One obvious question to ask is “why do germ-cell-depleted ovaries cause a greater extension of lifespan?” One might think that transplanting additional youthful tissue (ovaries + germ cells vs. ovaries only) into old animals would cause a greater extension of lifespan. But this was not the case. The authors offered an explanation. They suggested that germ cells essentially “use up” ovary cell capabilities in the process of hormonal cycling for reproductive processes. Without germ cells, ovaries are not burdened with this hormonal cycling for germ cell development, and thus do not become exhausted as quickly. As a result, these ovaries have a longer period time to promote the healthy functioning of the organism, resulting in a greater extension of lifespan.
Also noteworthy was the age at which these experiments were done. For the sake of illustration, let’s translate these study results into human terms, even though doing so might reasonably be considered reckless considering the dramatic differences between mice and humans. Let’s assume an average human female lifespan of 80 years, and let’s use the percent of total lifespan as markers in this conversion (e.g. menopausal age of 55 years is at 55 out of 80 years, or occurs at 68.75% of the human lifespan). Finally, let’s use the mouse figures reported in this study: an average mouse lifespan of 644 days, with estropause (reproductive senescence) at 360 days (12 months), or at 55.9% of average lifespan.
Using these mouse-to-human equivalencies, this study basically transplanted ovaries from young, menstruating girls into 45-year-old, (relatively young) menopausal women. If the older women received germ-cell-depleted ovaries, they lived to an average age of 109 years instead of 80, and they lived to a maximum age of about 130 years. That’s quite the lifespan extension!
To be abundantly clear, these researchers did nothing of the kind, nor are we advocating any such type of experiment be attempted. Moreover, the age translations between mice and humans performed above are not perfect (45 is quite early for human menopause, and human females usually don’t menstruate by age 7). But these translations help put the magnitude of the positive effect into perspective. Such a large, positive effect on lifespan suggests that the reproductive organs may influence an under appreciated proportion of healthy lifespan. We’re curious whether a similar effect might be seen in testicular transplants from young male mice to older male mice.

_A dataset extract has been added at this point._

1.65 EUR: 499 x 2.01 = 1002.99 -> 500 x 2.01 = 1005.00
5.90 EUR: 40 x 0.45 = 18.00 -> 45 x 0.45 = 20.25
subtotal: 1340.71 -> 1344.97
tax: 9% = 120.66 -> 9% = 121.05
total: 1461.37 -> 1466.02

Recall the authors’ suggestion that the cyclic nature of germ cell recruitment may deplete the life-sustaining capability of healthy ovarian tissue. This raises the question: could some modern hormonal contraceptives extend human female lifespan by preventing the hormonal cycling associated with ovulation, menstruation—and apparently—depletion of ovarian function? Perhaps we will one day find out.

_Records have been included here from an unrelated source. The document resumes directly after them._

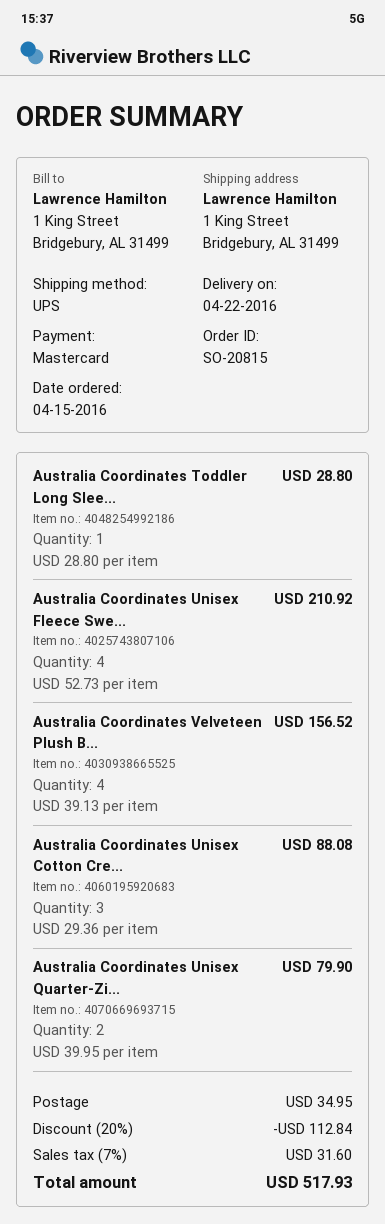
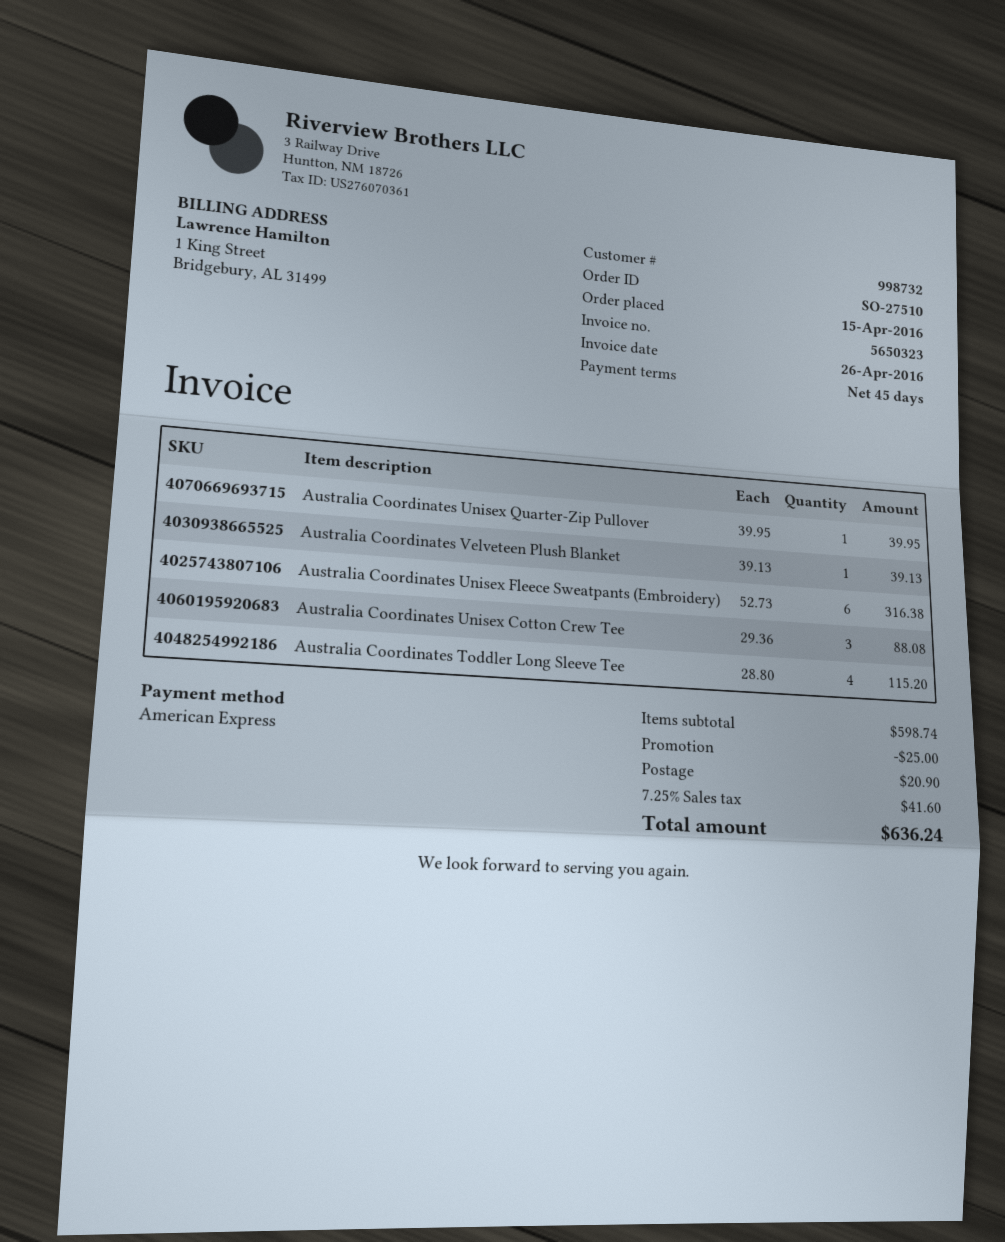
order number: SO-20815 -> SO-27510
payment method: Mastercard -> American Express
Australia Coordinates Toddler Long Slee...: 1 x 28.80 = 28.80 -> 4 x 28.80 = 115.20
Australia Coordinates Unisex Fleece Swe...: 4 x 52.73 = 210.92 -> 6 x 52.73 = 316.38
Australia Coordinates Velveteen Plush B...: 4 x 39.13 = 156.52 -> 1 x 39.13 = 39.13
Australia Coordinates Unisex Quarter-Zi...: 2 x 39.95 = 79.90 -> 1 x 39.95 = 39.95
discount: 112.84 -> 25.00
shipping: 34.95 -> 20.90
tax: 7% = 31.60 -> 7.25% = 41.60
total: 517.93 -> 636.24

In any case, we found this study remarkable partly because of the magnitude of the lifespan extension, and partly because it was apparently mediated by something other than the usual interference with growth hormone/IGF-1 or mTOR signaling so often seen in successful lifespan extension studies in rodents (and other organisms). These results suggest that, at least in females, ovarian function may affect healthspan and lifespan to a greater extent than is usually appreciated at the present time.